I'll post some pictures of this as it goes along.
The great thing about making mead this way is you don't have to age it for years like you do with other wines. Just give it a few months and it's good. The first batch I made was strawberry mead, fermented with wild yeast, and it was damn yummy. The ones I am doing today are a blackberry melomel and a blackberry-jalapeno capsicumel, both with commercial wine yeast. Melomel means mead with fruit and capsicumel is mead with chile peppers. I expect these to be damn yummy too.
A few things to know about mead: Honey doesnt have all the nutrients it takes to efficently sustain yeast. You can make mead with just honey, but it's more difficult. With fruit juice, the yeast has more of the various things it needs to eat, and it's tasty too. There were two other things, but I forgot them. They'll probably come to me later.
BASIC RECIPE
1 part honey
4 parts water
fruit (optional)
This recipe relies on wild yeasts to ferment the must (which is lingo for "the fruit juice and sugar which will eventually be wine mead cider or beer"), so you don't really want to sterilize anything. Clean is good, sterile isn't.
What you do is mash up the fruit with your hands, to get it juicy.
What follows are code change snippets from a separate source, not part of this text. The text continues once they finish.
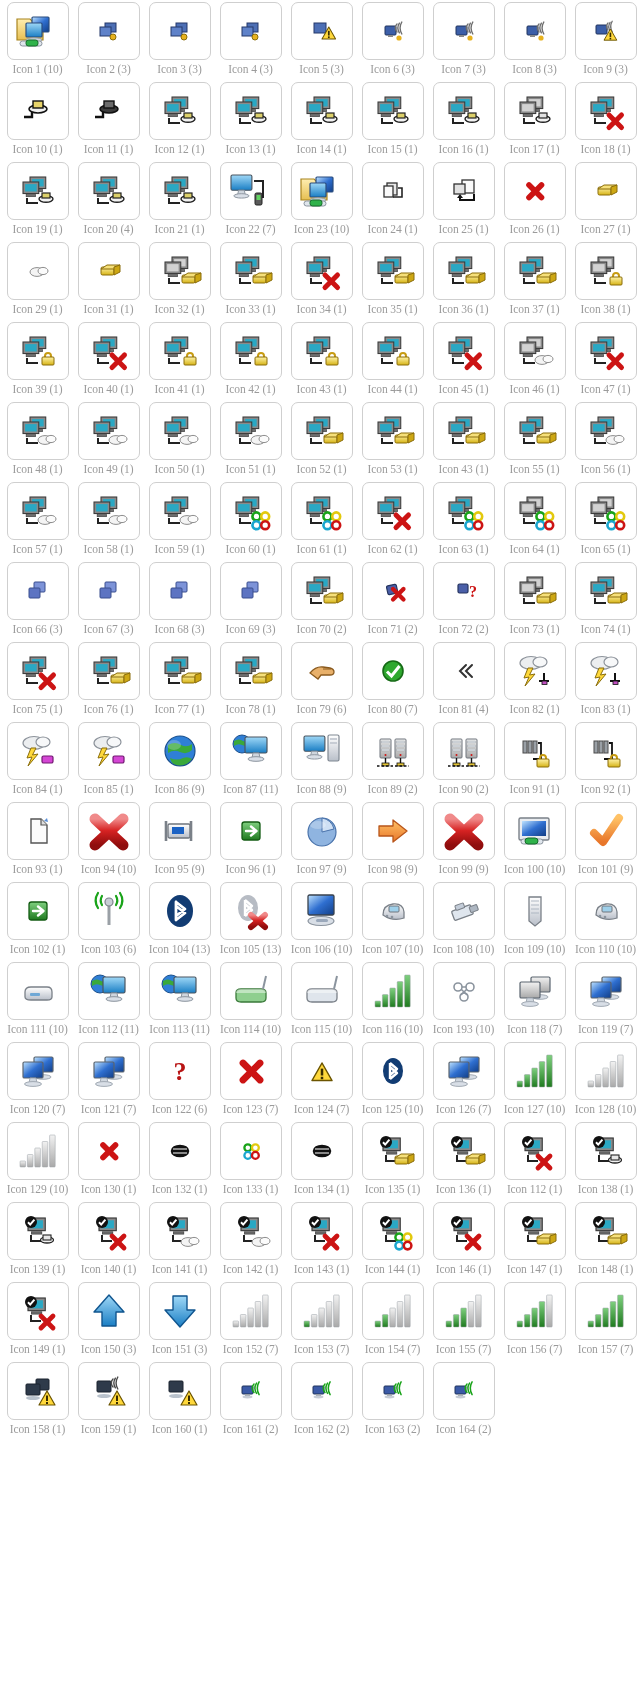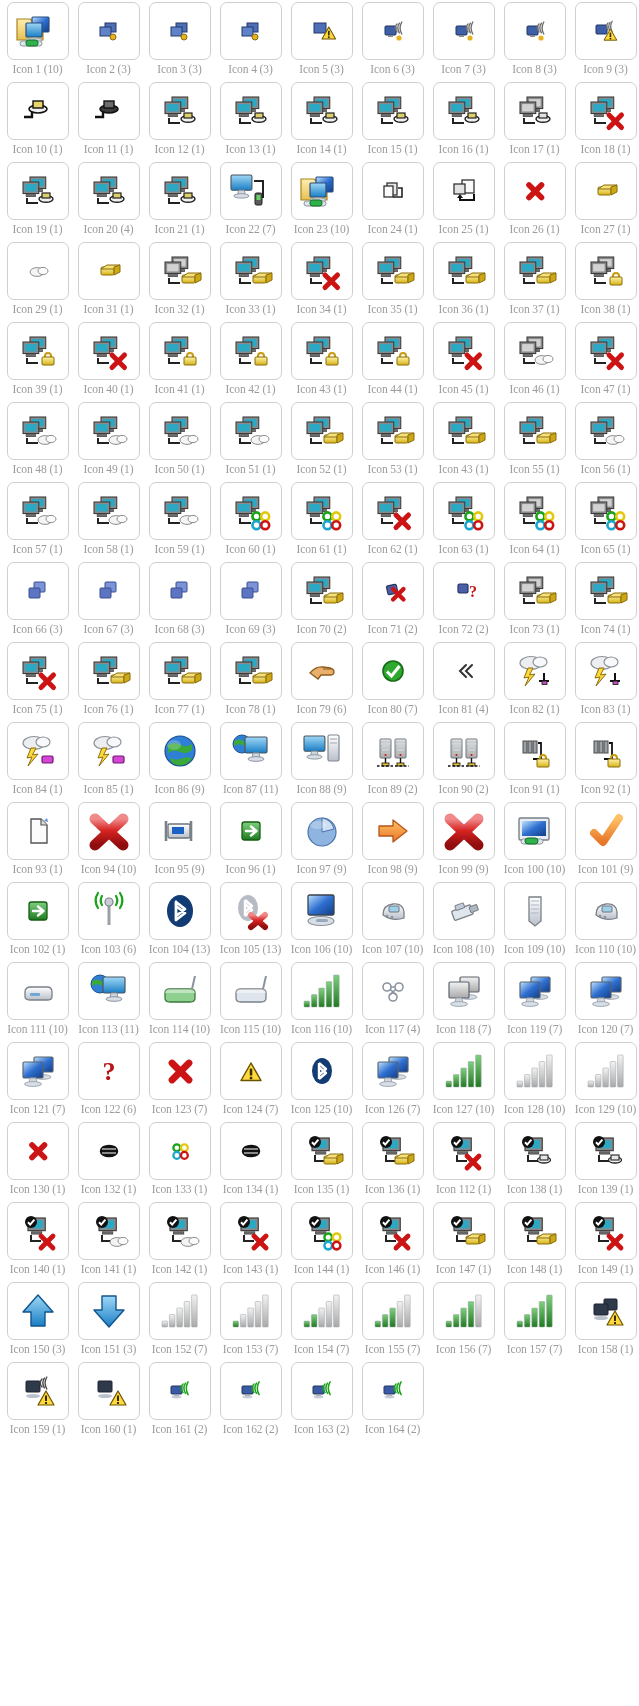--- a/index.html
+++ b/index.html
@@ -1891,20 +1891,34 @@
         <svg class="glyph" viewBox="0 0 48 48" xmlns="http://www.w3.org/2000/svg">
           <circle cx="15" cy="17" r="9" fill="#2f7fd6" stroke="#1a4f8c" stroke-width="1"></circle>
           <path d="M7 14 q5 -3 9 0 q4 2 7 -1 l0 4 q-4 3 -8 1 q-4 -2 -8 1z" fill="#3aa93a"></path>
           <g transform="translate(18,10) scale(1)">
             <rect x="0" y="0" width="22" height="16" rx="1.5" fill="url(#gSky)" stroke="#4a5560" stroke-width="1.2"></rect>
             <path d="M8 16 L7 21 L15 21 L14 16 Z" fill="#cfd6de" stroke="#8b949e" stroke-width="1"></path>
             <ellipse cx="11" cy="22" rx="8" ry="2.3" fill="#d8dee6" stroke="#8b949e" stroke-width="1"></ellipse>
           </g>
         </svg>
       </div>
+      <div class="label">Icon 112 (11)</div>
+    </div>
+    <div class="cell">
+      <div class="tile">
+        <svg class="glyph" viewBox="0 0 48 48" xmlns="http://www.w3.org/2000/svg">
+          <circle cx="15" cy="17" r="9" fill="#2f7fd6" stroke="#1a4f8c" stroke-width="1"></circle>
+          <path d="M7 14 q5 -3 9 0 q4 2 7 -1 l0 4 q-4 3 -8 1 q-4 -2 -8 1z" fill="#3aa93a"></path>
+          <g transform="translate(18,10) scale(1)">
+            <rect x="0" y="0" width="22" height="16" rx="1.5" fill="url(#gSky)" stroke="#4a5560" stroke-width="1.2"></rect>
+            <path d="M8 16 L7 21 L15 21 L14 16 Z" fill="#cfd6de" stroke="#8b949e" stroke-width="1"></path>
+            <ellipse cx="11" cy="22" rx="8" ry="2.3" fill="#d8dee6" stroke="#8b949e" stroke-width="1"></ellipse>
+          </g>
+        </svg>
+      </div>
       <div class="label">Icon 113 (11)</div>
     </div>
     <div class="cell">
       <div class="tile">
         <svg class="glyph" viewBox="0 0 48 48" xmlns="http://www.w3.org/2000/svg">
           <path d="M9 26 q0 -4 5 -4 h20 q5 0 5 4 v5 q0 4 -5 4 h-20 q-5 0 -5 -4z" fill="#8fcf8f" stroke="#3a7a3a" stroke-width="1.3"></path>
           <path d="M9 26 q0 -4 5 -4 h20 q5 0 5 4 l-30 0z" fill="#ffffff" opacity="0.45"></path>
           <line x1="36" y1="22" x2="39" y2="9" stroke="#8b949e" stroke-width="2"></line>
         </svg>
       </div>
@@ -1938,21 +1952,21 @@
           <g fill="none" stroke="#8b949e" stroke-width="1.6">
             <circle cx="18" cy="20" r="4"></circle>
             <circle cx="30" cy="20" r="4"></circle>
             <circle cx="24" cy="30" r="4"></circle>
             <line x1="21" y1="22" x2="27" y2="28"></line>
             <line x1="27" y1="22" x2="21" y2="28"></line>
             <line x1="22" y1="20" x2="26" y2="20"></line>
           </g>
         </svg>
       </div>
-      <div class="label">Icon 117 (4)</div>
+      <div class="label">Icon 193 (10)</div>
     </div>
     <div class="cell">
       <div class="tile">
         <svg class="glyph" viewBox="0 0 48 48" xmlns="http://www.w3.org/2000/svg">
           <rect x="20" y="10" width="19" height="15" rx="1.3" fill="url(#gGrey)" stroke="#5a646f" stroke-width="1.2"></rect>
           <ellipse cx="29" cy="30" rx="8" ry="2.3" fill="#d8dee6" stroke="#9aa3ad" stroke-width="0.9"></ellipse>
           <rect x="9" y="15" width="20" height="16" rx="1.3" fill="url(#gGrey)" stroke="#5a646f" stroke-width="1.2"></rect>
           <path d="M16 31 L15 36 L23 36 L22 31 Z" fill="#cfd6de" stroke="#9aa3ad" stroke-width="0.9"></path>
           <ellipse cx="19" cy="37" rx="8.5" ry="2.4" fill="#d8dee6" stroke="#9aa3ad" stroke-width="0.9"></ellipse>
         </svg>

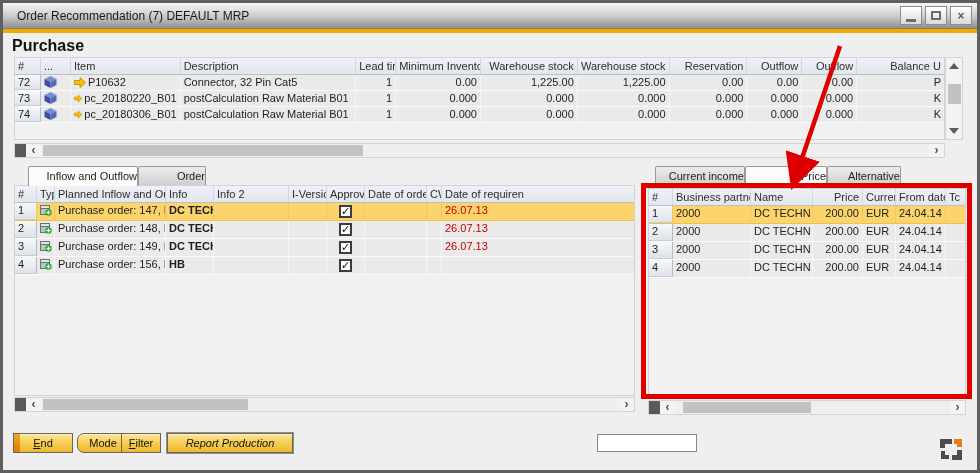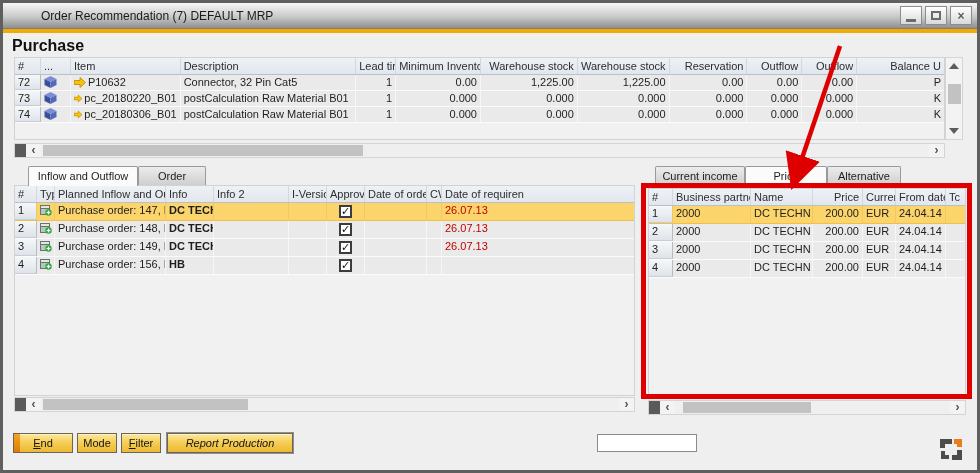--- a/index.html
+++ b/index.html
@@ -1,21 +1,21 @@
 <!DOCTYPE html>
 <html><head>
 <meta charset="utf-8">
 <style>
   * { margin:0; padding:0; box-sizing:border-box; }
   html,body { width:980px; height:473px; font-family:"Liberation Sans","DejaVu Sans",sans-serif; background:#d4d0c8; }
   .window { position:relative; width:980px; height:473px; border:3px solid #5f5f5f; outline:1px solid #e3e3e3; background:#efefef; overflow:hidden; }
 
   
   .titlebar { position:relative; height:26px; background:linear-gradient(#f7f7f7,#c9c9c9 55%,#8f8f8f); border-bottom:1px solid #7d7d7d; }
-  .title { position:absolute; left:14px; top:0; line-height:26px; font-size:12px; color:#1b1b1b;margin-left:24px; }
+  .title { position:absolute; left:14px; top:0; line-height:26px; font-size:12px; color:#1b1b1b; }
   .winbtns { position:absolute; right:5px; top:3px; display:flex; gap:3px; }
   .winbtn { width:22px; height:19px; background:linear-gradient(#ffffff,#d9d9d9); border:1px solid #8d8d8d; display:flex; align-items:center; justify-content:center; color:#5a5a5a; font-size:12px; font-weight:bold; }
   .glyph-min { width:10px; height:3px; background:#6b6b6b; margin-top:9px; }
   .glyph-max { width:10px; height:9px; border:2px solid #6b6b6b; }
   .accent { height:4px; background:#F0AB00; }
 
   .content { position:relative; width:974px; height:437px; }
   .purchase { position:absolute; left:9px; top:4px; font-size:16px; font-weight:bold; color:#111; }
 
   
@@ -39,21 +39,21 @@
   .sarrow { width:15px; height:13px; color:#4d4d4d; font-size:12px; font-weight:bold; text-align:center; line-height:12px; }
   .strack { position:relative; flex:1; height:13px; background:#efefef; }
   .sthumb { position:absolute; top:1px; height:11px; background:#c2c2c2; }
   .vscroll { position:absolute; width:18px; background:#f3f3f3; border:1px solid #d4d4d4; }
   .va { position:absolute; left:3px; width:0; height:0; border-left:5px solid transparent; border-right:5px solid transparent; }
   .va-up { top:5px; border-bottom:6px solid #5c5c5c; }
   .va-dn { bottom:5px; border-top:6px solid #5c5c5c; }
   .vthumb { position:absolute; left:2px; width:13px; background:#c2c2c2; }
 
   
-  .tab { position:absolute; top:133px; height:19px; font-size:11px; text-align:center; line-height:18px; color:#1e1e1e; border:1px solid #9a9a9a; border-bottom:none; border-radius:2px 2px 0 0; background:linear-gradient(#ececec,#cfcfcf); }
+  .tab { position:absolute; top:133px; height:19px; font-size:11px; text-align:right; line-height:18px; color:#1e1e1e; border:1px solid #9a9a9a; border-bottom:none; border-radius:2px 2px 0 0; background:linear-gradient(#ececec,#cfcfcf); }
   .tab.active { background:#fbfbfb; height:20px; z-index:5; }
 
   
   .btn { position:absolute; top:400px; height:20px; background:linear-gradient(#fbe9a2,#f7d express 45%,#eeb832); background:linear-gradient(#fbe9a2,#f6cf57 45%,#eeb832); border:1px solid #6b6555; box-shadow:inset 0 1px 0 #fdf2c0; font-size:11px; color:#141414; text-align:center; line-height:18px; overflow:hidden; }
   .btn u { text-decoration:underline; }
   .endstripe { position:absolute; left:0; top:0; width:6px; height:100%; background:linear-gradient(#f5a623,#e07c00); }
   .report { outline:1px solid #8f8f8f; }
   .free-input { position:absolute; left:594px; top:401px; width:100px; height:18px; border:1px solid #8a8a8a; background:#fff; font-size:11px; padding:0 3px; }
 
   
@@ -385,21 +385,21 @@
       <div class="strack">
           <div class="sthumb" style="left:8px; width:128px;"></div>
         </div>
       <div class="sarrow">›</div>
     </div>
 
     <div class="btn" style="left:10px; width:60px;">
       <div class="endstripe"></div>
       <u>E</u><span>nd</span>
     </div>
-    <div class="btn" style="left:74px; width:40px;">Mode</div>
+    <div class="btn" style="left:74px; width:52px;border-radius:7px;">Mode</div>
     <div class="btn" style="left:118px; width:40px;">
       <u>F</u><span>ilter</span>
     </div>
     <div class="btn report" style="left:164px; width:126px;font-style:italic;">Report Production Request</div>
     <input class="free-input" value="" style="">
 
     <svg class="grip" viewBox="0 0 24 24">
       <rect x="1" y="2" width="12" height="9" fill="#4c4c4c"></rect>
       <rect x="15" y="2" width="8" height="8" fill="#e87d1e"></rect>
       <rect x="2" y="14" width="8" height="8" fill="#4c4c4c"></rect>

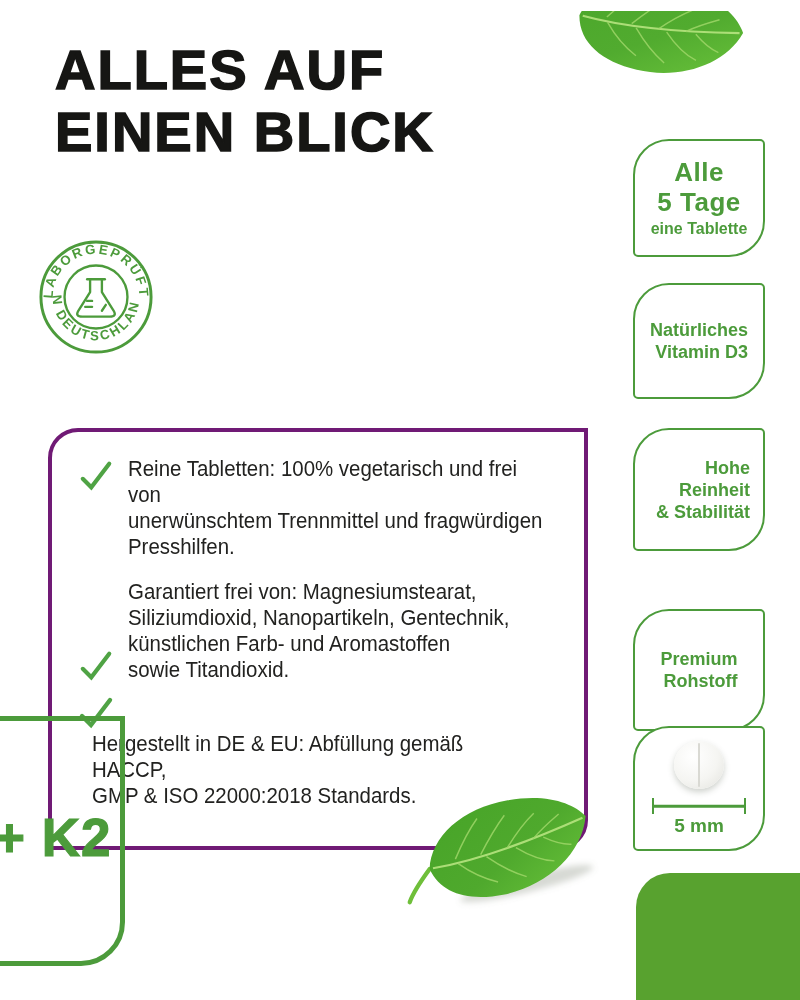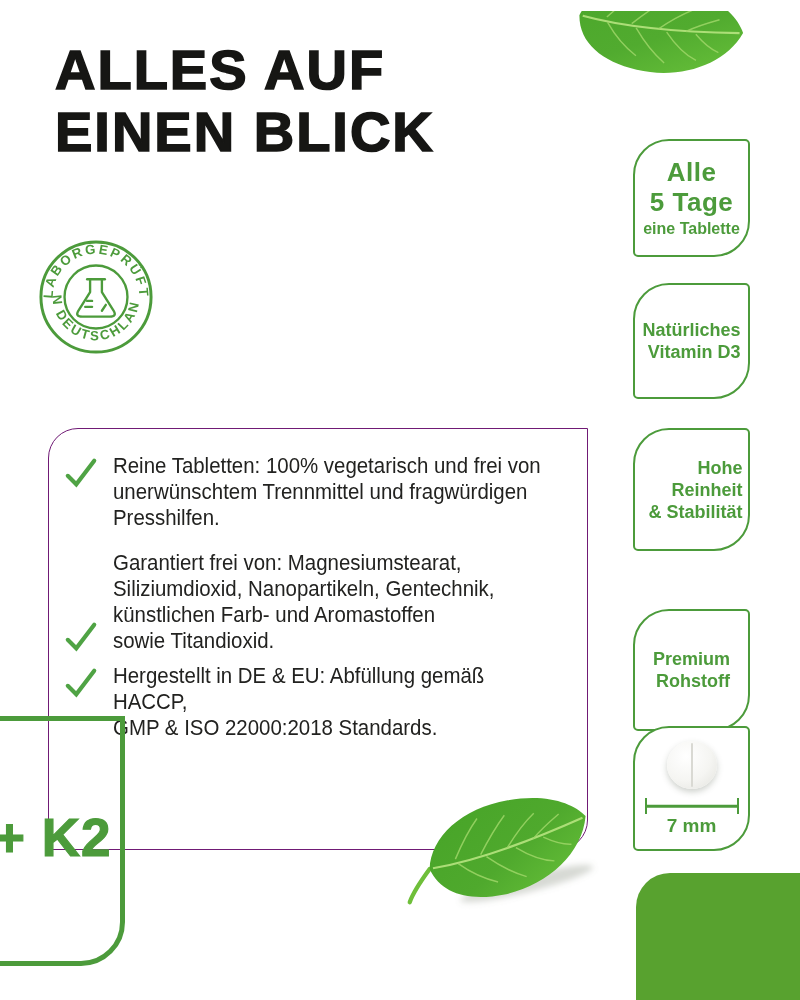--- a/index.html
+++ b/index.html
@@ -23,34 +23,34 @@
     color:#4c9b3b; font-size:26px; font-weight:bold; white-space:nowrap;
     transform:scaleX(.88); transform-origin:left center; margin-bottom:7px;
   }
   .intro-body {
     font-size:26px; line-height:38px; color:#232321; white-space:pre-line;
     transform:scaleX(.96); transform-origin:left top;
   }
   
   .checklist-panel {
     position:absolute; left:48px; top:417px; width:540px; height:422px;
-    border:1px solid #701a75; border-radius:30px 0 30px 0; background:transparent;
-    z-index:1; padding:24px 18px 0 14px;
+    border:4px solid #701a75; border-radius:30px 0 30px 0; background:transparent;
+    z-index:1; padding:24px 18px 0 26px;
   }
   .check-row { display:flex; align-items:flex-start; }
   .check-row + .check-row.gap-lg { margin-top:19px;align-items:flex-end; }
-  .check-row + .check-row.gap-sm { margin-top:9px; }
+  .check-row + .check-row.gap-sm { margin-top:9px;flex-direction:column; }
   .check-icon { flex:0 0 36px; width:36px; height:34px; margin-top:3px; }
   .check-text {
     font-size:21.5px; line-height:26px; color:#222220; white-space:pre-line;
     margin-left:14px; transform:scaleX(.95); transform-origin:left top;
   }
   
   .badge {
-    position:absolute; left:633px; width:117px;
+    position:absolute; left:633px; width:132px;
     border:2px solid #4c9b3b; border-radius:36px 5px 36px 5px;
     display:flex; flex-direction:column; align-items:center; justify-content:center;
     text-align:center; color:#4c9b3b; font-weight:bold; background:#fff;
   }
   .badge-primary.lg { font-size:26px; line-height:30px; white-space:pre-line; letter-spacing:.5px; }
   .badge-primary.md { font-size:18px; line-height:22px; white-space:pre-line;text-align:right; }
   .badge-secondary { font-size:16px; line-height:20px; margin-top:2px; }
   #badge-dosage   { top:128px; height:118px; }
   #badge-vitamin  { top:272px; height:116px; }
   #badge-purity   { top:417px; height:123px;padding-left:8px; }
@@ -172,21 +172,21 @@
   </div>
 
   <div class="badge" id="badge-raw">
     <div class="badge-primary md">Premium
 Rohstoff</div>
   </div>
 
   <div class="badge" id="badge-tablet">
     <div class="pill"></div>
     <div class="measure-line"></div>
-    <div class="size-label">7 mm</div>
+    <div class="size-label">5 mm</div>
   </div>
 
   <div class="green-panel"></div>
 
   <div class="product-frame"></div>
   <div class="product-fragment">+ K2</div>
 
   <svg class="leaf leaf-top" viewBox="-32 -6 234 128">
     <defs>
       <linearGradient id="lgTop" x1="0" y1="0" x2="1" y2="1">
Berries are great, peaches would be good, pears. As long as you can make it good and juicy it should work just fine. Use as much or as little as you want. I use a few good handfulls per gallon. Add the honey and the water, mix it so the honey is completely dissolved. Cover the container with a dish towel held with a rubber-band. Leave it for a few days; stirring it once or twice a day is a good idea. In between a day and a few days it will start to get foamy. Make sure you stir it twice a day now, and leave it out for a few more days. Then you want to strain all the fruit bits out and tranfer it into whatever you are going to leave it in for the next few months. Top it up with a mixture of 1 part honey and 4 parts water, so that the top of the liquid is about where the neck of the bottle comes in. Cap it with an airlock (you need one of these, they only cost about a dollar and you can get them at a brewing shop or on the internet). Put it somewhere dark to preserve the color, and somewhere with stable temperature. It should fizz for a while. I think mine fizzed actively for a bit less than a month. Leave it alone except for when you taste it, which can only be done (this is important, so pay attention and don't deviate from it) whenever and as often as you want. When it tastes good, have people over and drink it up. The longer you let it go the drier it will become, and flatter. (In my opinion, the better it becomes.)
I start mine in 1 gallon glass jars, filled about 3/4 full. That leaves room for foaming. Then I transfer it into 1 gallon glass jugs, like the type you get apple juice in, and top it up. The strawberry mead fermented I think for about 4 months before we drank the last of it.
I'll post some pictures of this as it goes along.